Making a time structure associated with the directory structure

Kaustubh Ghosh meetkaustubhghosh at vsnl.net
Fri Aug 27 19:22:21 UTC 2004


On Wed, 2004-08-25 at 14:44, Kaustubh Ghosh wrote:
>     I am trying to make a time structure,linked to the directory structure . 
I 
> am trying to explain.For each file or directory there will be a time 
> structure associated which will store all dates of modification of the files 
> sequentially and will be accessible only by the root user.
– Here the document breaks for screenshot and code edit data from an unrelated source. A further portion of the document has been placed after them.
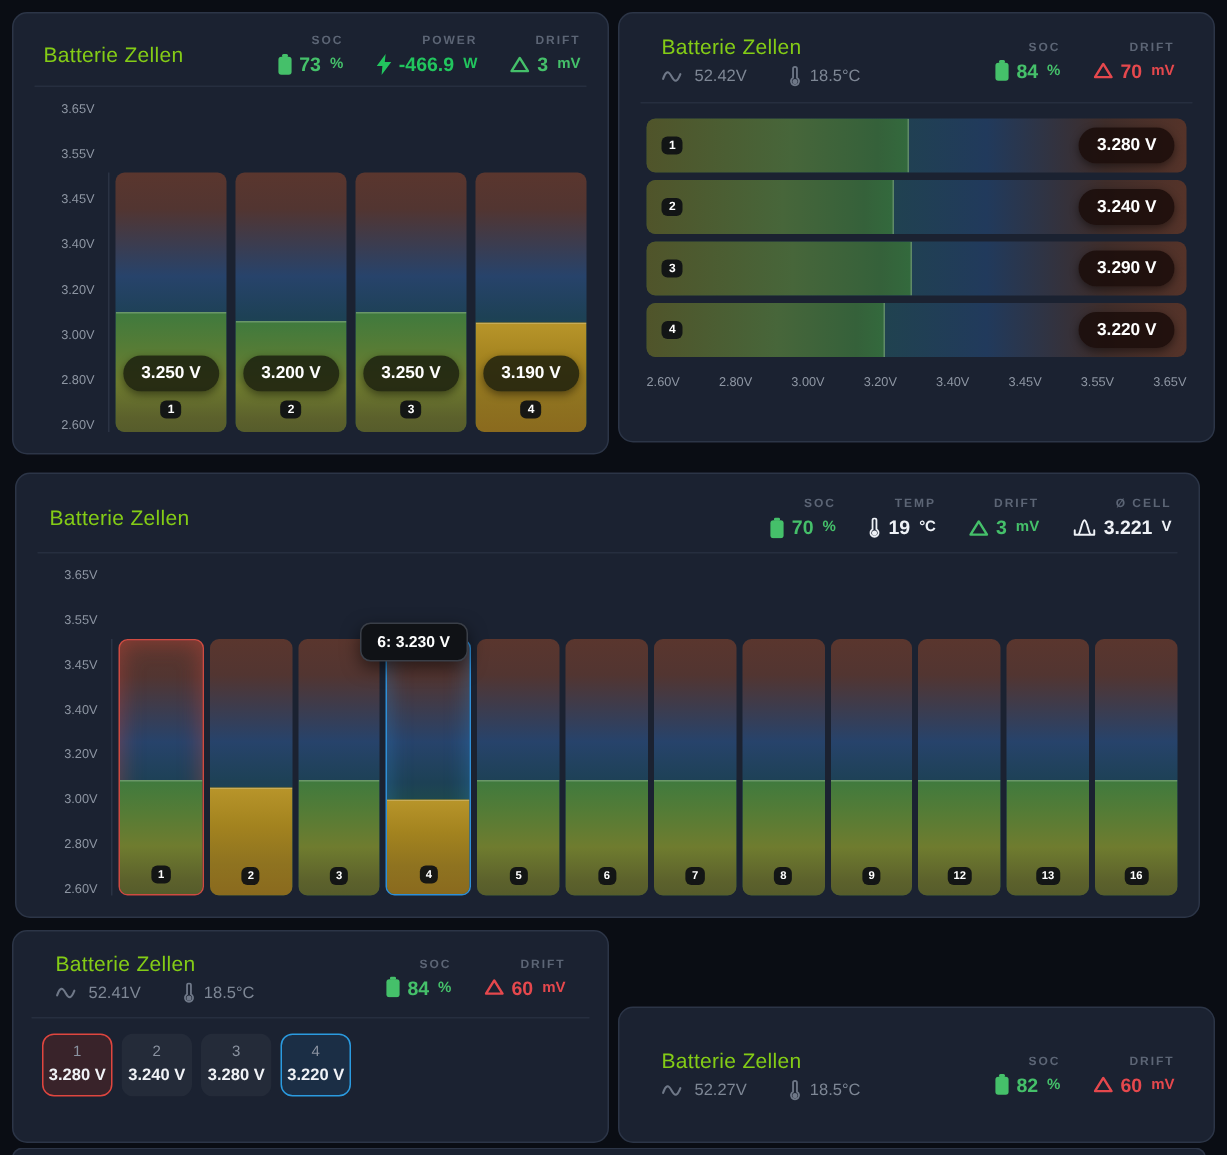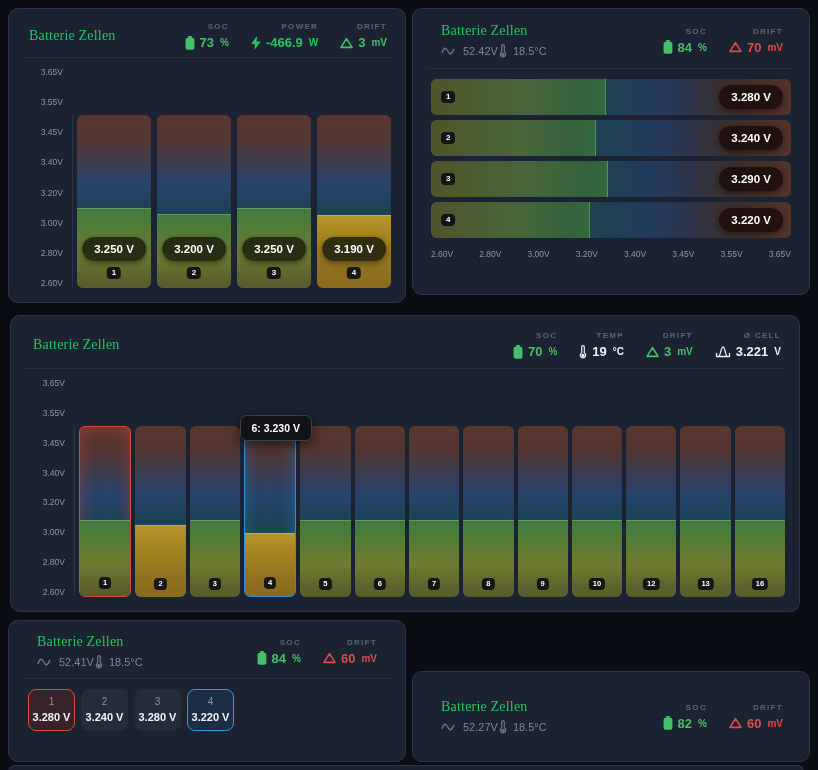"Batterie Zellen" .card-title { color: #22c55e -> #84cc16; font-family: Liberation Serif, serif -> none }
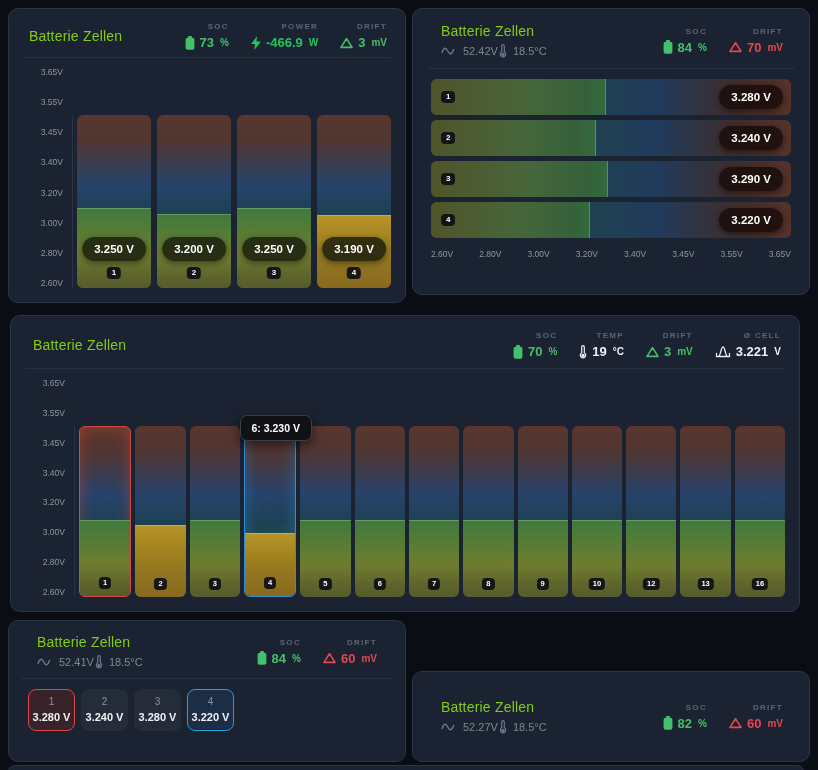"52.42V" .sub { gap: 1px -> 28px }
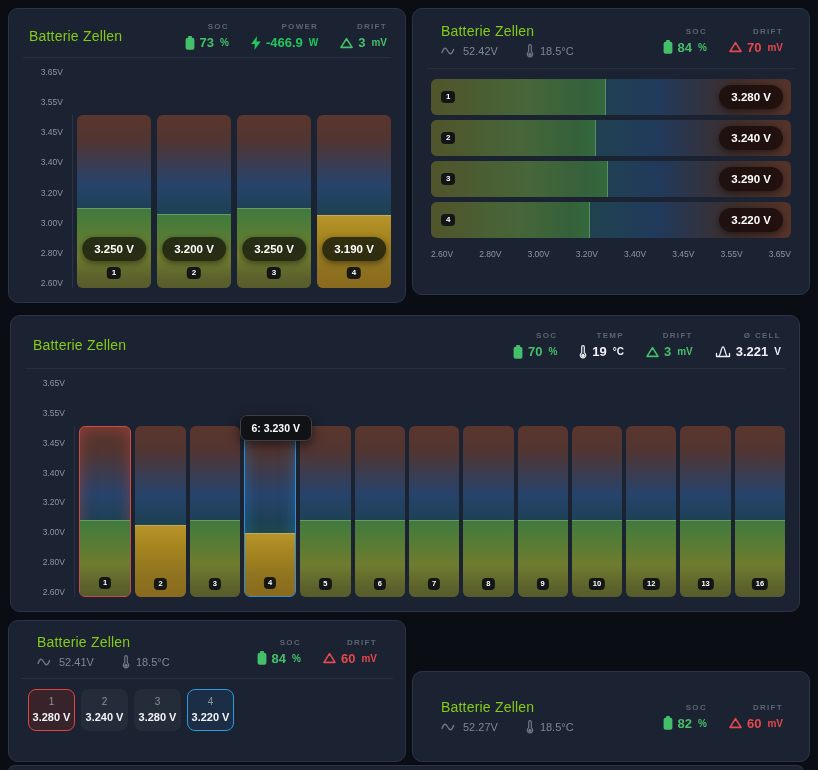"10" div.vbar { html: <div> <div></div> <div>10</div> </div> -> none }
It is aimed at 
> better security.Let us consider a person is to submit a report within a 
> particular date.He doesnot,but when faced with inquiry,he just changes the 
> system time to a previous date and saves his report made later, at that 
> date.But this will be impossible with the time structure.A cursory glance at 
> the dates of modification is enough to reveal that the system time has been 
> changed.Can anyone give me any ideas how this can be achieved?I don't like 
to 
> bias with mine.Any suggestion is welcome.The file system under consideration 
> is ext2fs.Thanks in advance for any consideration.
>                                                               Kaustubh Ghosh


Scot L. Harris <webid at cfl.rr.com> wrote:
>You want something like a source code control system where you can check
>out and check in files?  I believe this tracks the date/time the file
>was checked in.  RCS would do that.  I am sure there are others out
>there that are newer than that.  I think subversion maybe one of the
>newer packages for this.
> 
>In most cases though you can not change the systems time without root
>access.  If they have root access then all bets are off regardless of
>what system you put in place.  As others already pointed out the user
>can use touch to change the timestamp to whatever they want.

>You could also just setup a separate system that the user must SC the
>file to.  If it is not on that system then it has not be delivered.  You
>keep the user from having shell access to that system so they can not
>change the time stamps.
>
>Sounds like more of process issue than anything else.  

Matthew Miller           mattdm at mattdm.org        <http://www.mattdm.org/> 
wrote:
>Or simply move all files from the incoming directory to an 'accepted'
>directory at the exact due date via cron. Then, anything found in the
>incoming directory is certainly from too late, no matter what its date.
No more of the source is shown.